Perasaan bersalah itu semakin hari semakin besar. Namun sejak kejadian di tangga minggu lalu, Jaebum belum menemui Jinyoung lagi. Ia ingin fokus dengan kondisi Hyunjin terlebih dulu baru menyelesaikan masalahnya dengan Jinyoung.

Setidaknya masalah dirinya dengan Mark sudah selesai. Dua hari yang lalu mark ke Rumah Sakit mengunjungi Hyunjin. Jaebum dan Mark bicara banyak dan tepatnya Jaebum meminta maaf atas sikapnya. Begitupun dengan Mark, ia meminta maaf karena sudah melewati batas. Dengan inti, Mark tidak mau merusak hubungan persahabatan mereka juga tidak ingin meninggalkan pekerjaanya.

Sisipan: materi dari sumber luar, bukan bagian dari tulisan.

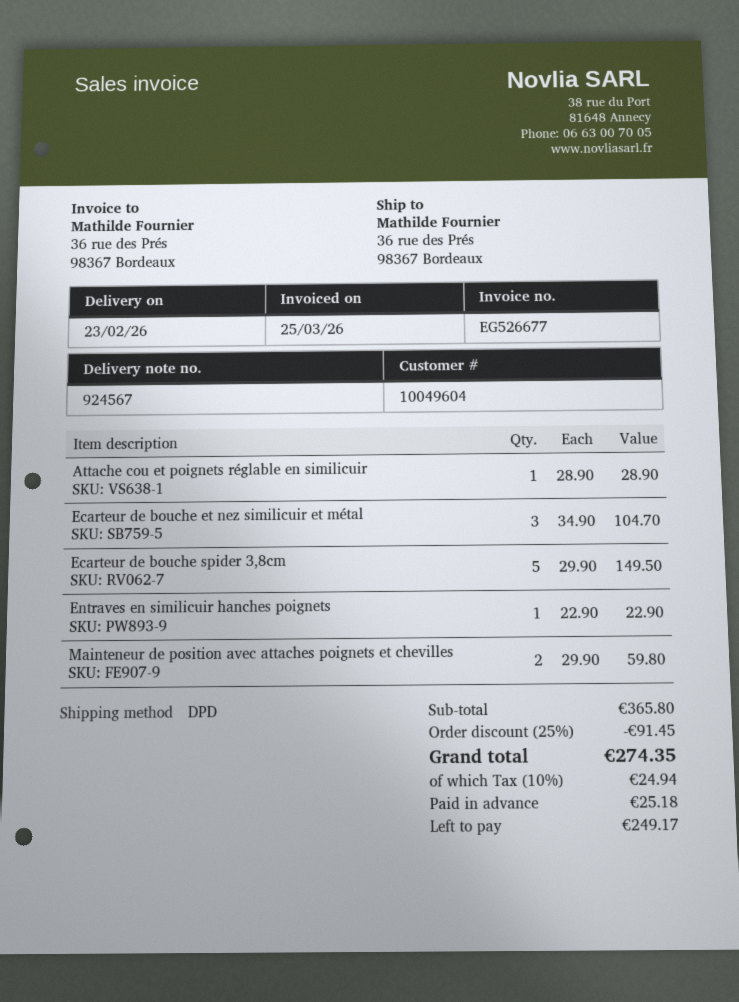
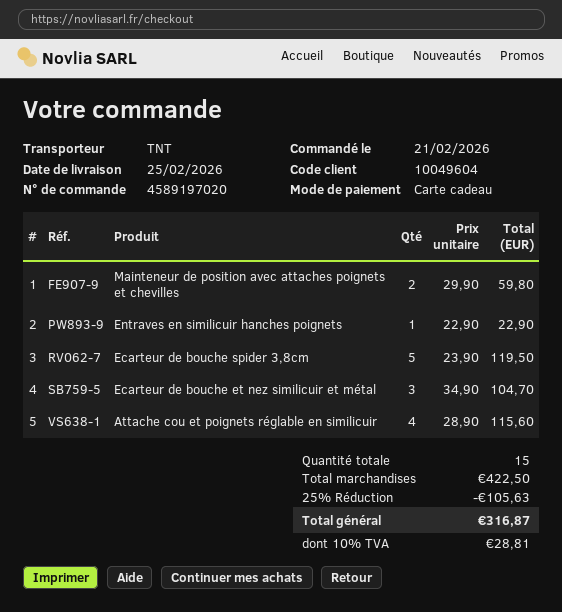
delivery date: 2026-02-23 -> 2026-02-25
shipping method: DPD -> TNT
Attache cou et poignets réglable en similicuir: 1 x 28.90 = 28.90 -> 4 x 28.90 = 115.60
Ecarteur de bouche spider 3,8cm: 5 x 29.90 = 149.50 -> 5 x 23.90 = 119.50
subtotal: 365.80 -> 422.50
discount: 25% = 91.45 -> 25% = 105.63
tax: 10% = 24.94 -> 10% = 28.81
total: 274.35 -> 316.87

Kehadiran Mark membuat Jaebum sedikit bernafas lega. Sahabat baiknya itu tidak hanya membantunya untuk menghandle perusahaan, namun ia juga sering berkunjung ke Rumah Sakit, memaksa Jaebum untuk istirahat lalu menawarkan diri menggantikan dalam merawat Hyunjin.

Kondisi kesehatan Hyunjin membaik tetapi perasaan Hyunjin masih buruk. Ia tidak mau berbicara dengan Jaebum maupun Mark. Minum obat harus dengan paksaan. Saat Guru dan teman-temannya berkunjung, Hyunjin memilih memunggungi mereka dan pura-pura tidur. Makan jika tidak dipaksa oleh Jaebum, jangan harap bubur Rumah Sakit tersentuh olehnya. Sikap Hyunjin lebih buruk dari sebelumnya ketika ia ditinggal Jennie.

Jaebum pusing juga kelabakan menghadapi mood Hyunjin yang up and down. Mark saja tidak berhasil membujuk Hyunjin, apalagi dirinya. Yang ada malah setiap hari Jaebum marah lalu tanggapan Hyunjin hanya kebisuan.

***

Patah hati itu membuat seseorang menderita, sakit, nyeri sampai ke sumsum tulang. Berlebihan? tidak, Jinyoung setuju, memang itu yang sedang ia rasakan, sakit sampai ke sendi-sendinya.

Bukan berarti dirinya berhenti melanjutkan hidup. Jinyoung tetap berkuliah seperti biasa, menjalani hari-harinya seperti dulu, sebelum ia mengenal Im Jaebum. Hanya bedanya, kini setiap malam ia pakai untuk menangis.

Jinyoung merindukan Hyunjin, ia ingin sekali bertemu dengan adik kecilnya. Perasaan Jinyoung selalu tidak tenang jika memikirkan tentang Hyunjin. Tak jarang ia menangis dalam tidur sampai dadanya sesak.

****
Hyunjin tampak dingin di luar, padahal ia hanya anak kecil rapuh yang hancur. Kepergian Jinyoung sungguh meninggalkan luka besar yang menganga.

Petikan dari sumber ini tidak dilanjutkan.